Asus P53E-S0101D or Asus X53TA-SX096D. Former one should offer more battery life as it doesn't have any GPU. also you can buy with Cash on Delivery.


----------



## soham.b (Apr 9, 2012)

Unfortunately in Kolkata presently flipkart are not selling laptops due to extra VAT charged here.

else would have bought via flipkart. Market mein i guess it wud be around 32 K.

Any idea about any new laptops coming out this month??

Also about Asus how good is its build quality??

Asus P53E-S0101D is a phenom of a laptop at that price point. I guess it would be ok for casual gaming like CS,fifa nd FM??

Any other suggestions from anyone??


----------



## aroraanant (Apr 9, 2012)

Even I would recommend Asus P53E-S0101D, its a great laptop


----------



## sarthak (Apr 9, 2012)

The Asus can handle older versions of those games(CS 1.6 and FIFA 2008, perhaps 2009 and 2010 too at very low settings) but nothing more than that. Its the best you can get around 30k.


----------



## Jripper (Apr 9, 2012)

The asus lappy has intel hd 3000 which can handle fifa 12 on max. :\

FIFA 12 Gameplay INTEL HD GRAPHICS 3000 - YouTube

It can "run" other games too(even gta for instance,however you won't get decent framerates).

just go to youtube and search "xyz on intel hd 3000" (with xyz being the game you are searching for).


----------



## soham.b (Apr 9, 2012)

@above

Any idea in kol where to buy?? Emall asus showroom>?? or vedanta,supreme etc??

As i would buy in may i guess i have enough time to do my research. 

Any chance of getting an intel 2nd gen  laptop with a dedicated gpu at this price point??


----------



## coderunknown (Apr 9, 2012)

Asus K53SJ-SX539R @ 32k. the GPU is slightly better than intel's own graphics. else HP Pavilion G6-1301TX comes with better graphics processor but HP is on your hate list


----------



## Jripper (Apr 9, 2012)

^ Try asking at vedant. I have seen some asus laptops on their shelves and a friend recently bought an asus k series from them. You can try m.d too. I guess a fellow forum user "gameranand" bought an asus from  m.d( I think).

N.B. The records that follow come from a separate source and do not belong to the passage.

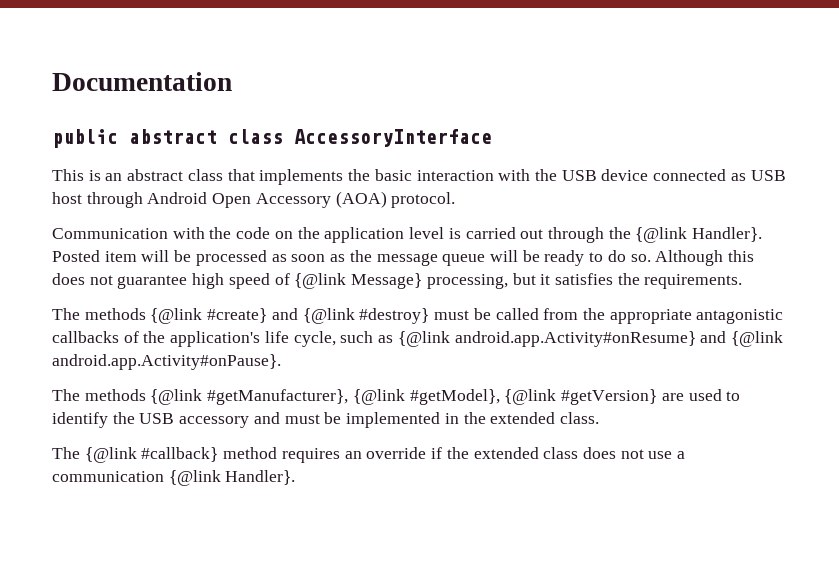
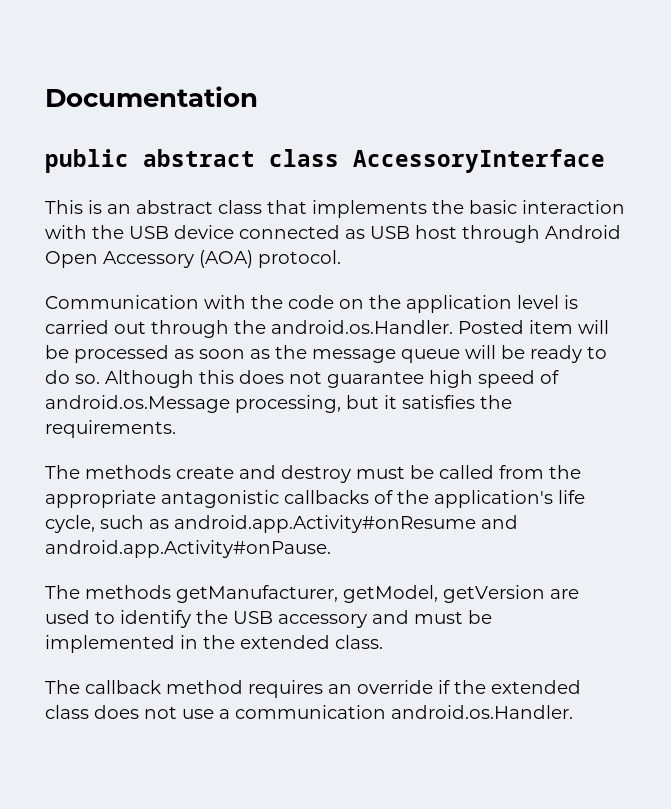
[635,227,763,243] {@link Handler}. -> [271,320,453,334] android.os.Handler.
[294,273,423,289] {@link Message} -> [45,395,230,413] android.os.Message
[150,308,430,324] {@link #create} and {@link #destroy} -> [176,465,351,483] create and destroy
[397,331,783,347] [52,354,281,370] [52,389,658,405] {@link android.app.Activity#onResume} and {@link android.app.Activity#onPause}. // The methods {@link #getManufacturer}, {@link #getModel}, {@link #getVersion} -> [174,515,518,533] [45,540,331,558] [45,585,545,603] android.app.Activity#onResume and android.app.Activity#onPause. // The methods getManufacturer, getModel, getVersion
[84,447,219,463] {@link #callback} -> [85,680,161,694] callback
[168,470,296,486] {@link Handler}. -> [391,705,573,719] android.os.Handler.

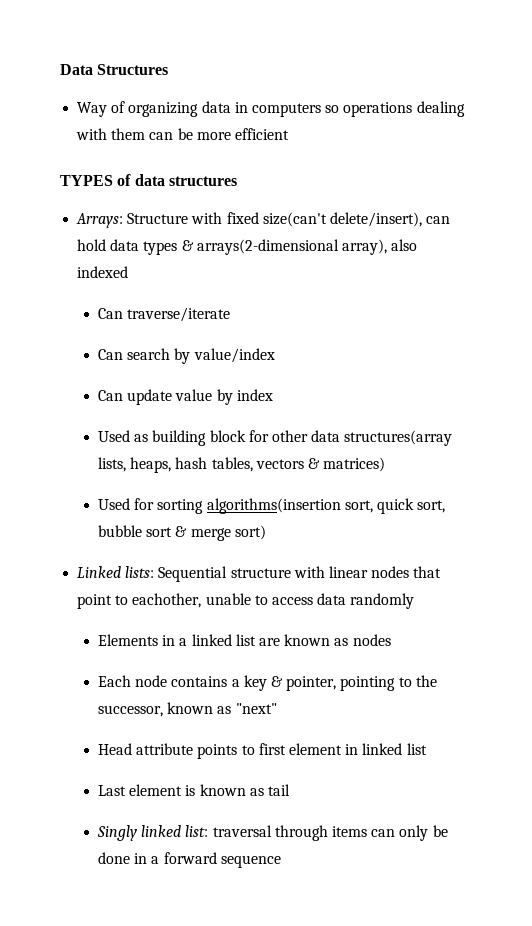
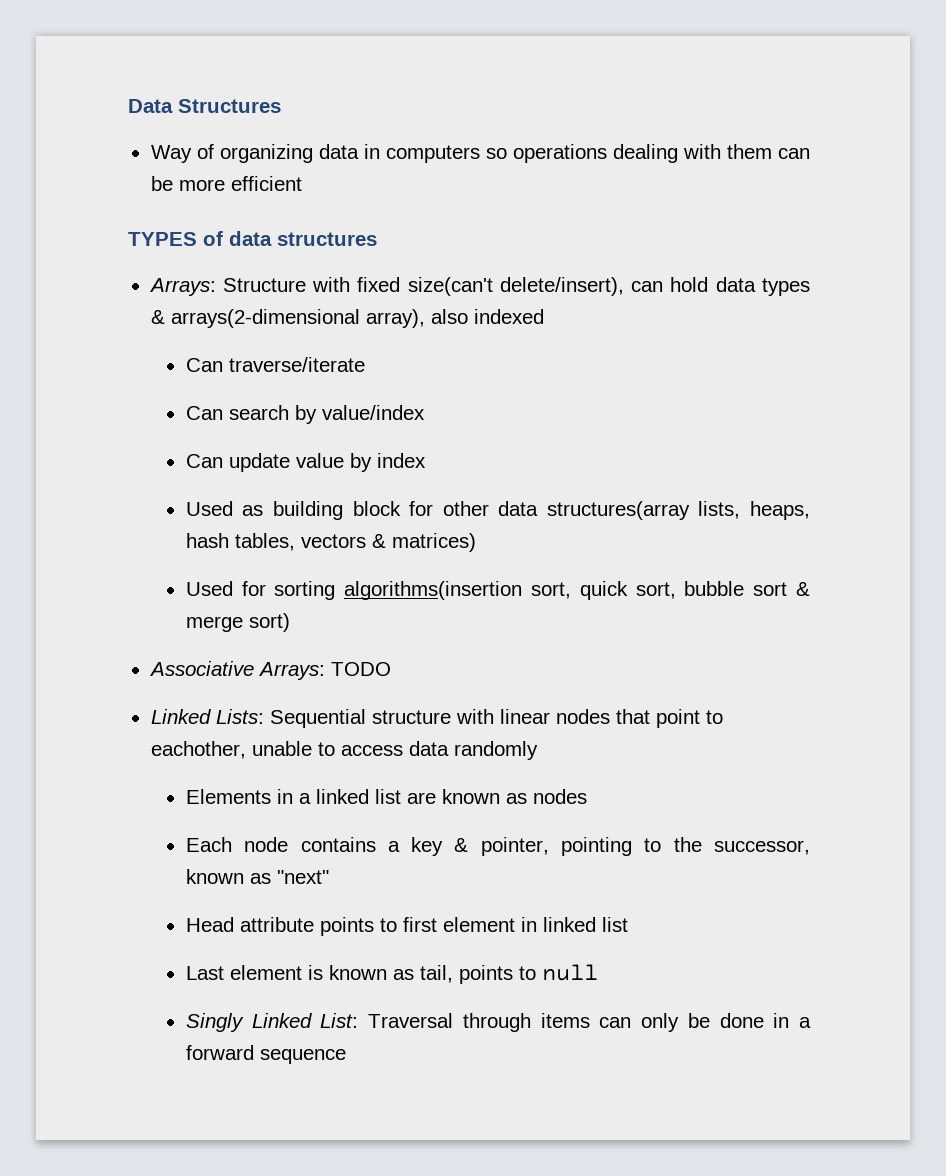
[77,566,155,578] // Linked lists: -> [148,661,391,680] [150,709,264,724] // Associative Arrays: TODO // Linked Lists:
[267,784,290,796] [97,825,272,841] tail // Singly linked list: traversal -> [419,964,598,984] [185,1013,454,1032] tail, points to null // Singly Linked List: Traversal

Sure you can get an intel 2nd gen cpu laptop with a dedicated gpu ay 25-30k. but most of them come with either 520m or 520mx. its not advisable to go for these however,since they are hardly better then the hd3000 and just sucks up battery life.

Here's a laptop with a 520mx:-

Asus K Series K53SC-SX628D Laptop: Flipkart.com: Compare, Review Asus Notebook


----------



## soham.b (Apr 9, 2012)

Lol HP is in my hate list due to the heating problems.. though my sis owns a hp pavilion which is now in its 5th year which didnt have much problems. .

btw wud it be cheaper to buy it from delhi or kolkata?? or the difference is negligible??


----------



## aroraanant (Apr 9, 2012)

^^^
I hope the different won't be much


----------



## sarthak (Apr 9, 2012)

Jripper said:


> The asus lappy has intel hd 3000 which can handle fifa 12 on max. :\
> 
> FIFA 12 Gameplay INTEL HD GRAPHICS 3000 - YouTube
> 
> ...



It can "run" the games, but it lags a lot (FIFA too).


----------



## Jripper (Apr 10, 2012)

^ "however you won't get decent framerates" <== I think this is essentially what you are saying.


----------



## soham.b (Apr 10, 2012)

It would be just casual gaming...the only fear is if my old gaming avatar gets back within this 2 years of hostel life.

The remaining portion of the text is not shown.